第98章、你跟席茵同志保持适当的距离 (第3/3页)
她刚走出几步,一抬头,却看见校门对面停着一辆军用吉普车,车窗摇下来,露出丁敬国那张表情复杂的脸。
他不知什么时候到的,也不知听到了多少。
丁敬国推开车门走下来,冲陶盛歌点了点头,语气平静而礼貌:“谢谢陶主任提醒,我是徊芸的父亲,您费心了。”
陶盛歌被丁徊芸怼得正下不来台,忽然见丁敬国温声开口,像溺水的人抓到了根浮木,连忙挤出笑脸:“丁院长,我这也是为了徊芸好,您说是不是——”
“不过,”丁敬国打断了她,那语气不咸不淡,“徊芸交什么朋友,我这个做父亲的心里有数。以后徊芸这边的事,就不麻烦陶主任操心了。”
陶盛歌的笑容彻底挂不住了。
丁敬国不再看她,转头朝女儿走过去,拉开吉普车的车门,沉声道:“上车。”
丁徊芸气鼓鼓地把自行车往路边一停,上了车。
车门关上的时候,丁敬国从后视镜里看了一眼女儿那张写满倔强的脸,没有说话。
车子开出去好一段,丁徊芸才闷闷地开口:“她说的那些,我一个字都不信。”
丁敬国握着方向盘,目光平视前方,沉默了片刻才开口:“我希望你跟席茵同志保持适当的距离。爸不是不相信你的判断力,但防人之心不可无,尤其是在咱们这个位置上。”
丁徊芸把头扭向窗外,眼眶又红了。
闹了半天,她爸还是那个她爸,满嘴都是“位置”和“防人之心”,跟她吵完那天说要去看看席茵是不是真有本事,到现在也没什么下文。

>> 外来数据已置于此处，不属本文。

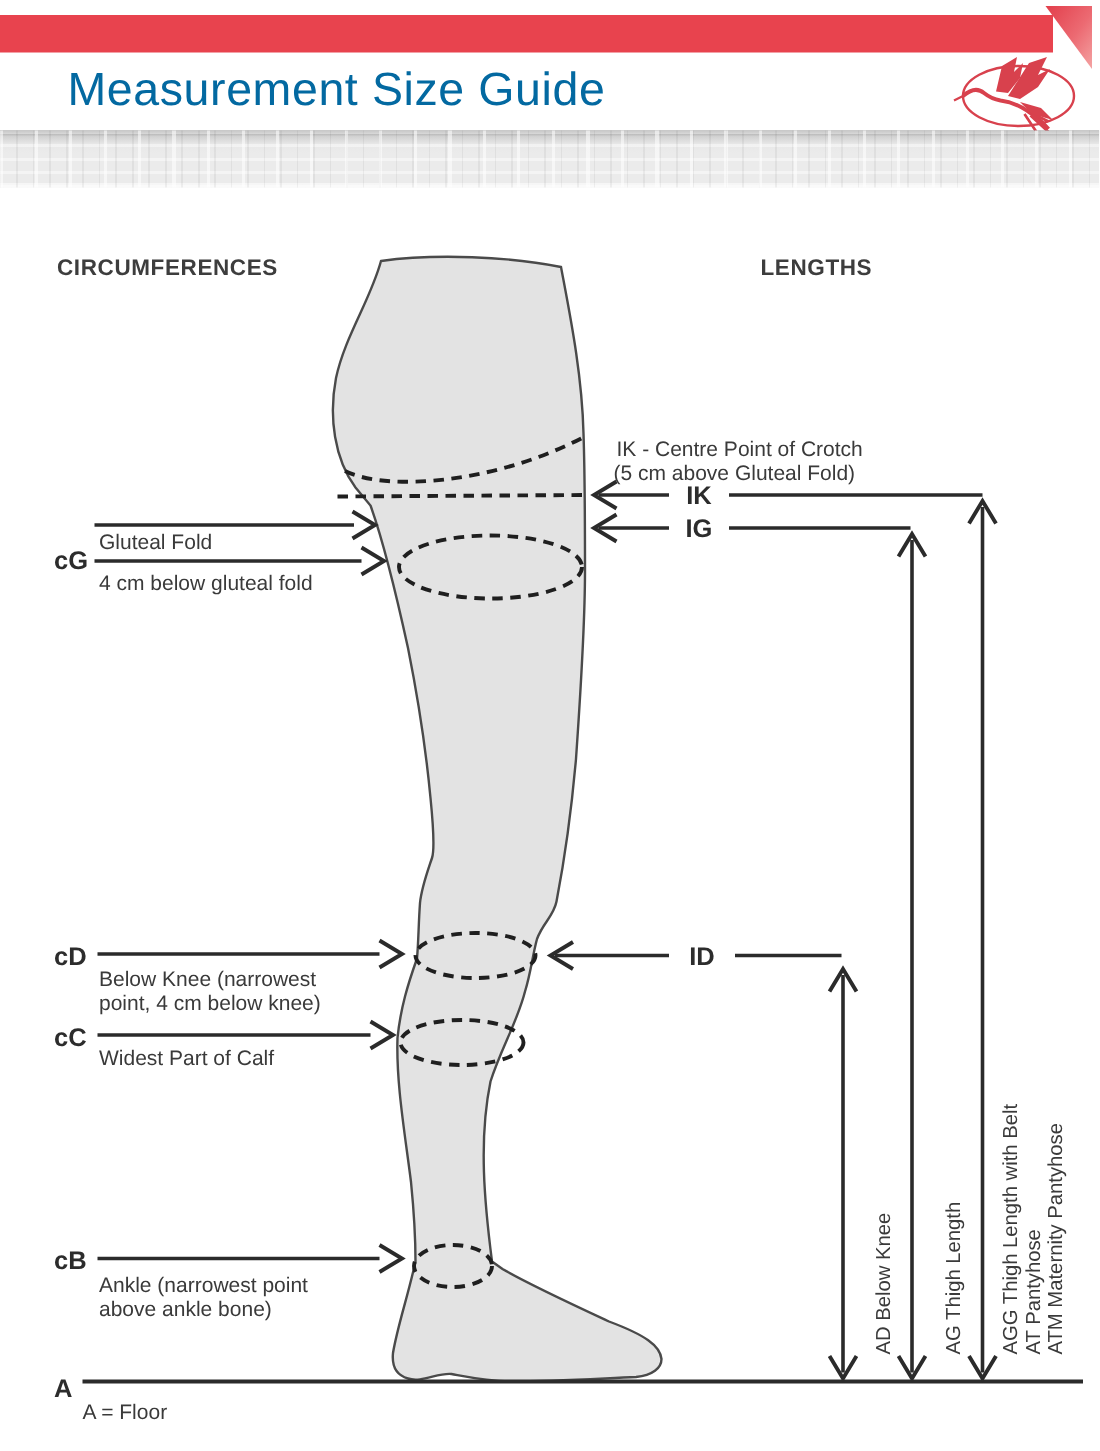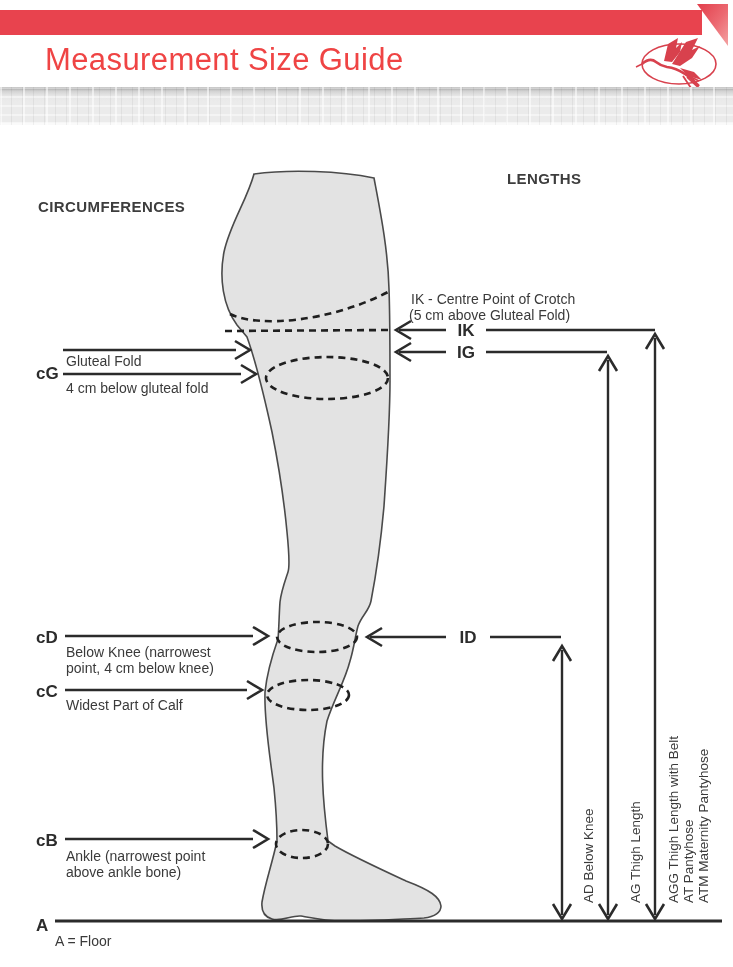"Measurement Size Guide" .page-title { color: #ef4444 -> #0369a1 }
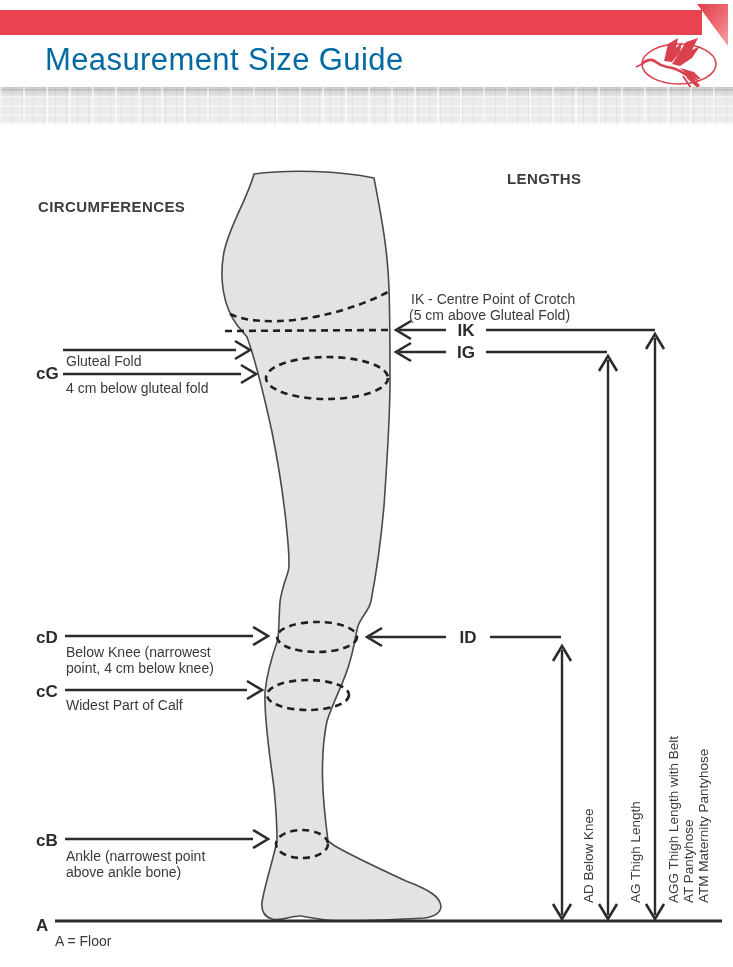"CIRCUMFERENCES" .col-heading.left { margin-top: 28px -> none }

车子驶出学校那条街,拐上了营区方向的土路,两侧的白杨树刷刷地往后退。
丁敬国从后视镜里看了一眼女儿的后脑勺,沉默了好一会儿,终于还是开口了。
“徊芸,刚才那位陶主任说的话,你觉得是空穴来风?”
他的目光平视着前方的路,手指在方向盘上轻轻敲了两下。
“下药,逼婚——这种事,随便找个人打听打听就能问出来。陶盛歌是什么人我不做评价,但她说的这件事,没有必要拿假话来骗你。”